* [PROMPT]: Print the whole listing again exactly as it stands, leaving out any images.

* [DATA TO PROCESS]:
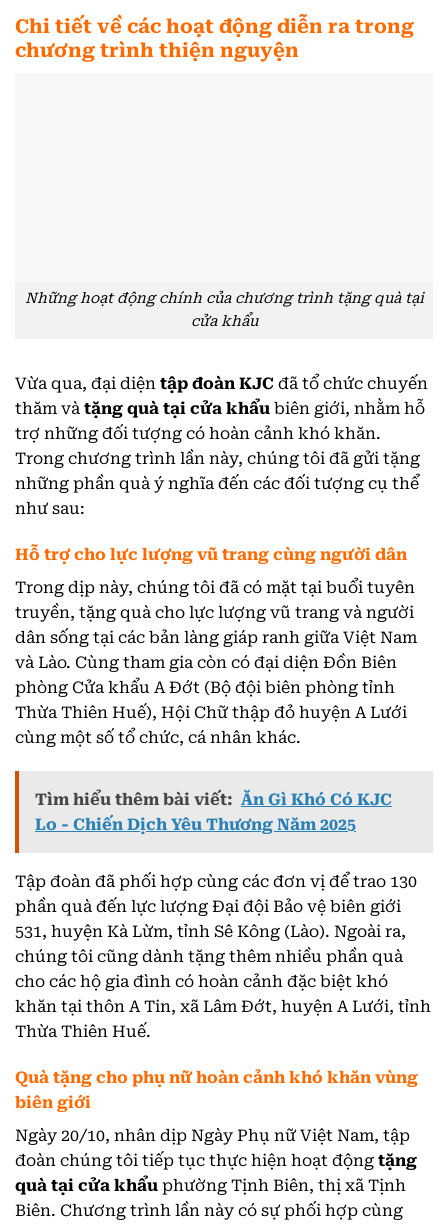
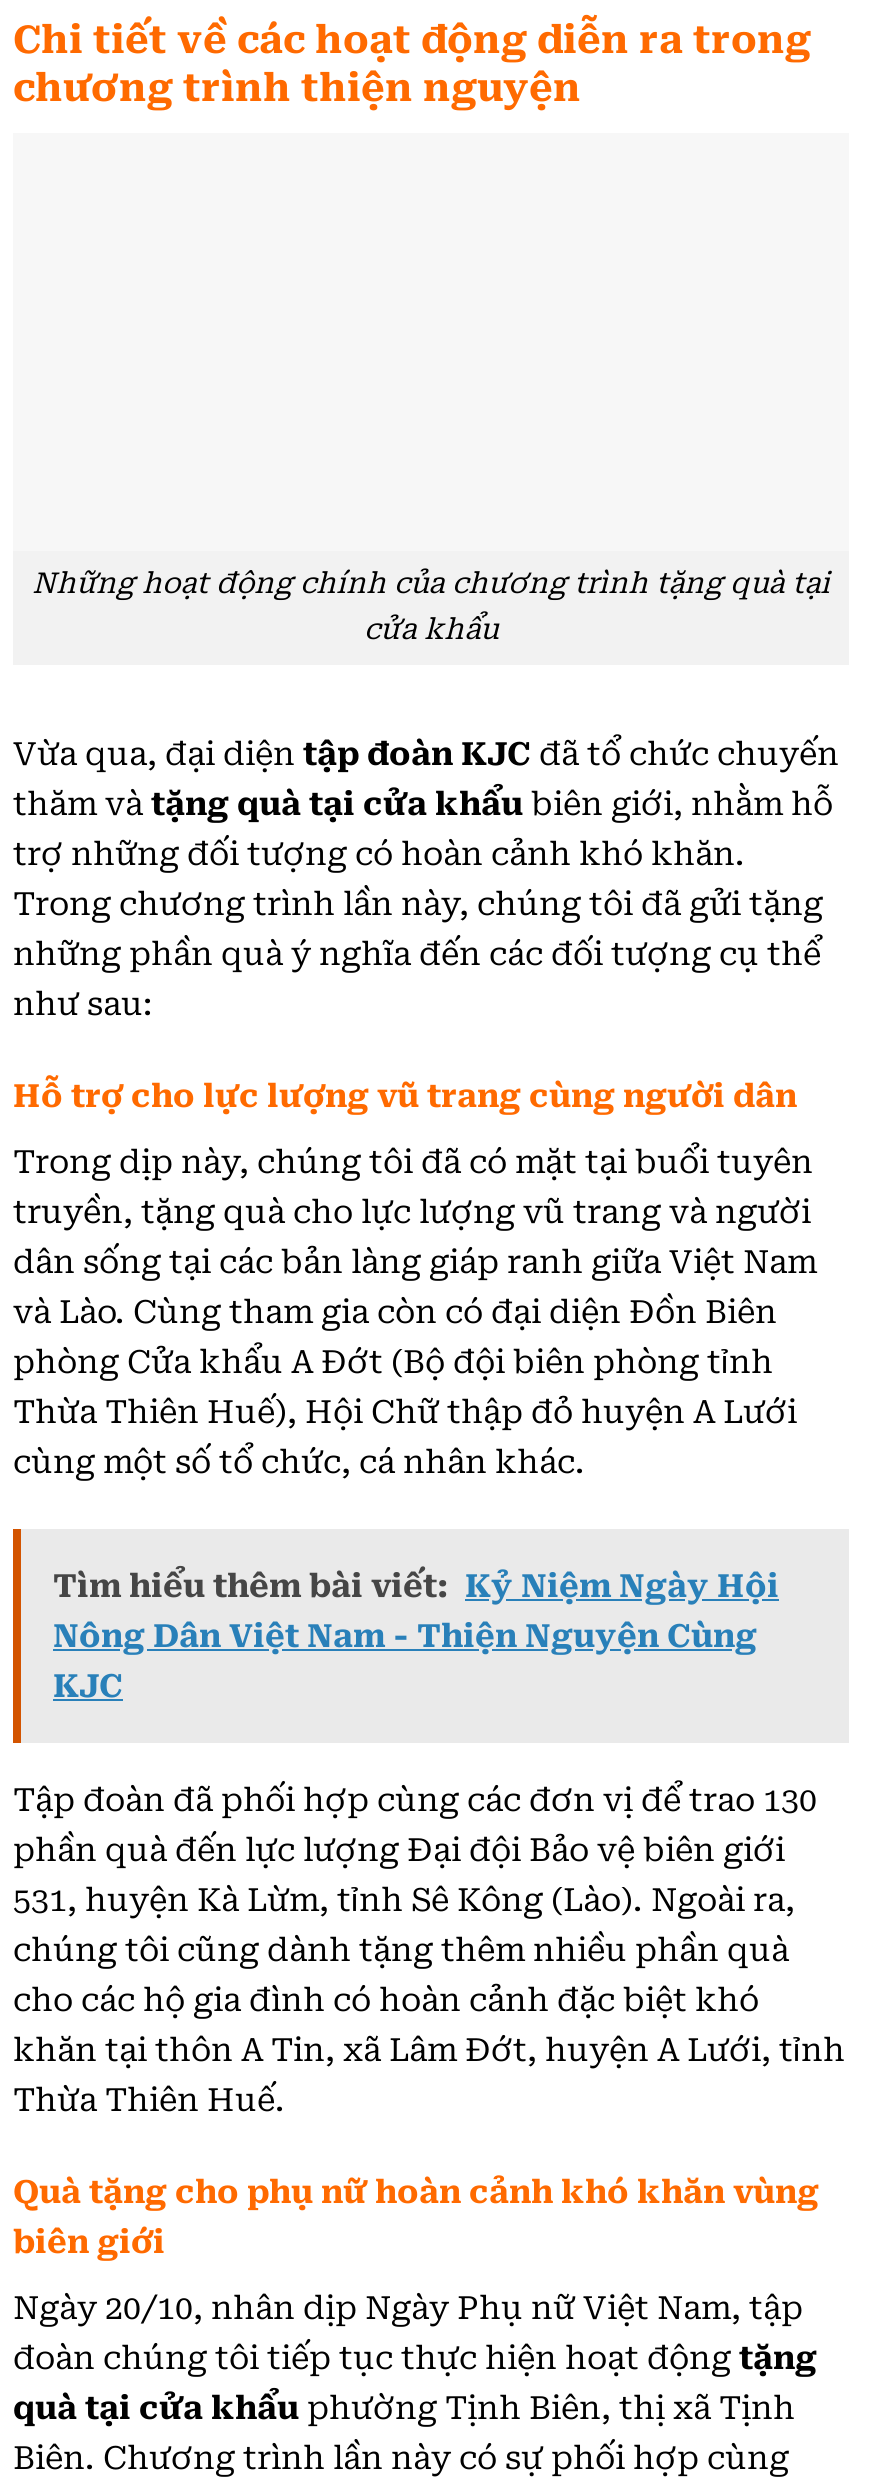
- Tìm hiểu thêm bài viết: Ăn Gì Khó Có KJC
- Lo - Chiến Dịch Yêu Thương Năm 2025
+ Tìm hiểu thêm bài viết: Kỷ Niệm Ngày Hội
+ Nông Dân Việt Nam - Thiện Nguyện Cùng
+ KJC
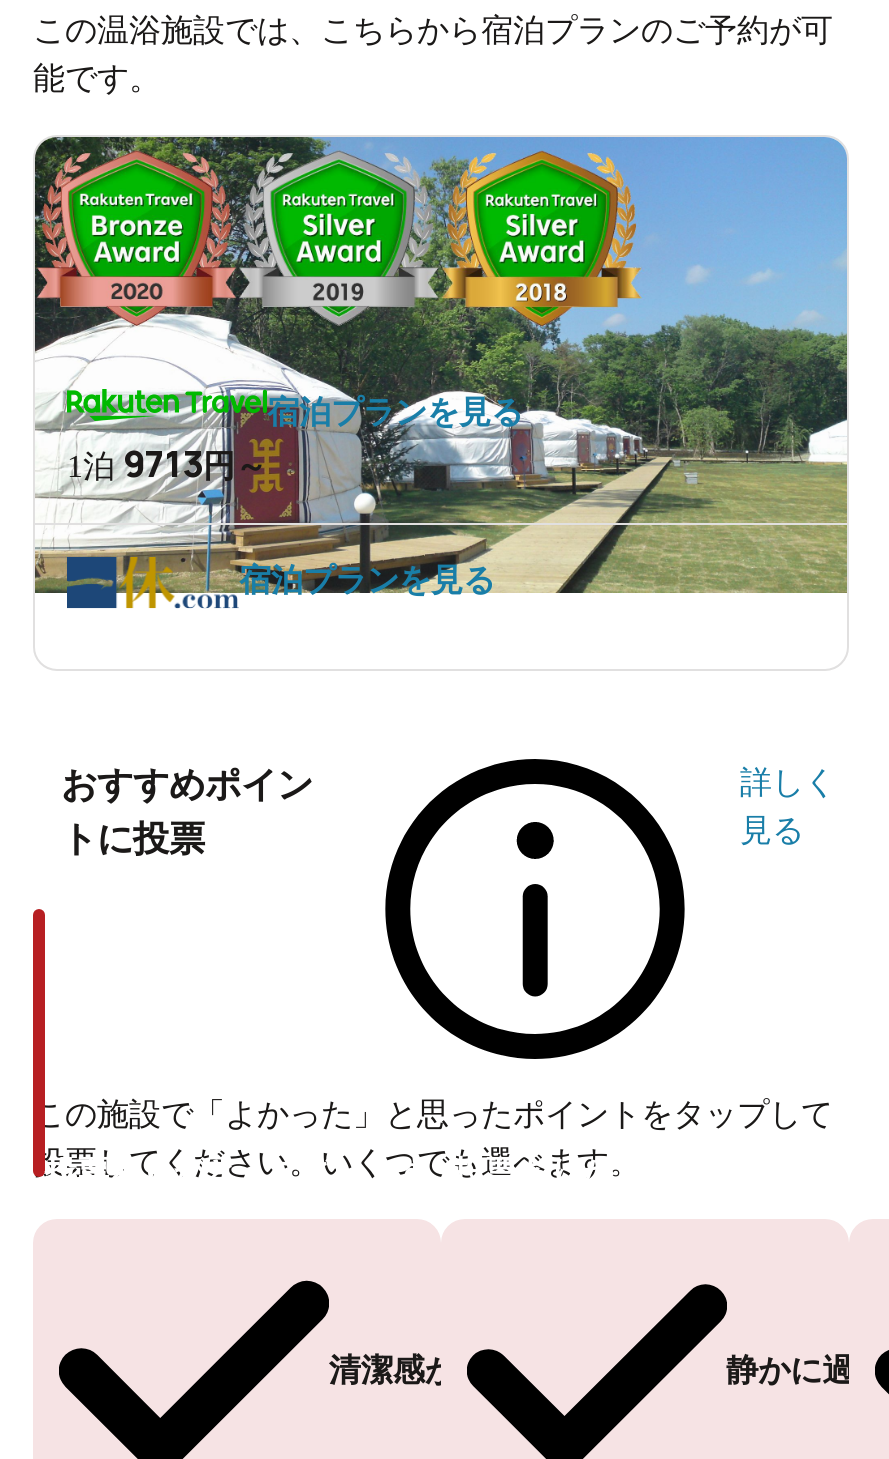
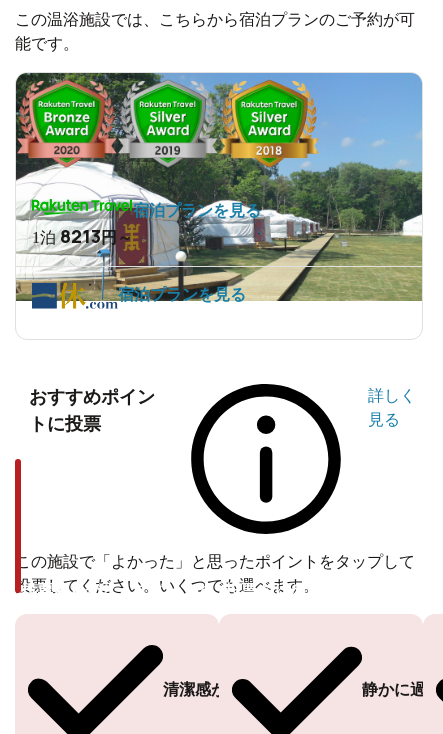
- 1泊9713円～
+ 1泊8213円～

* [ANSWER SPACE]:
- Tìm hiểu thêm bài viết: Ăn Gì Khó Có KJC
- Lo - Chiến Dịch Yêu Thương Năm 2025
+ Tìm hiểu thêm bài viết: Kỷ Niệm Ngày Hội
+ Nông Dân Việt Nam - Thiện Nguyện Cùng
+ KJC
- 1泊9713円～
+ 1泊8213円～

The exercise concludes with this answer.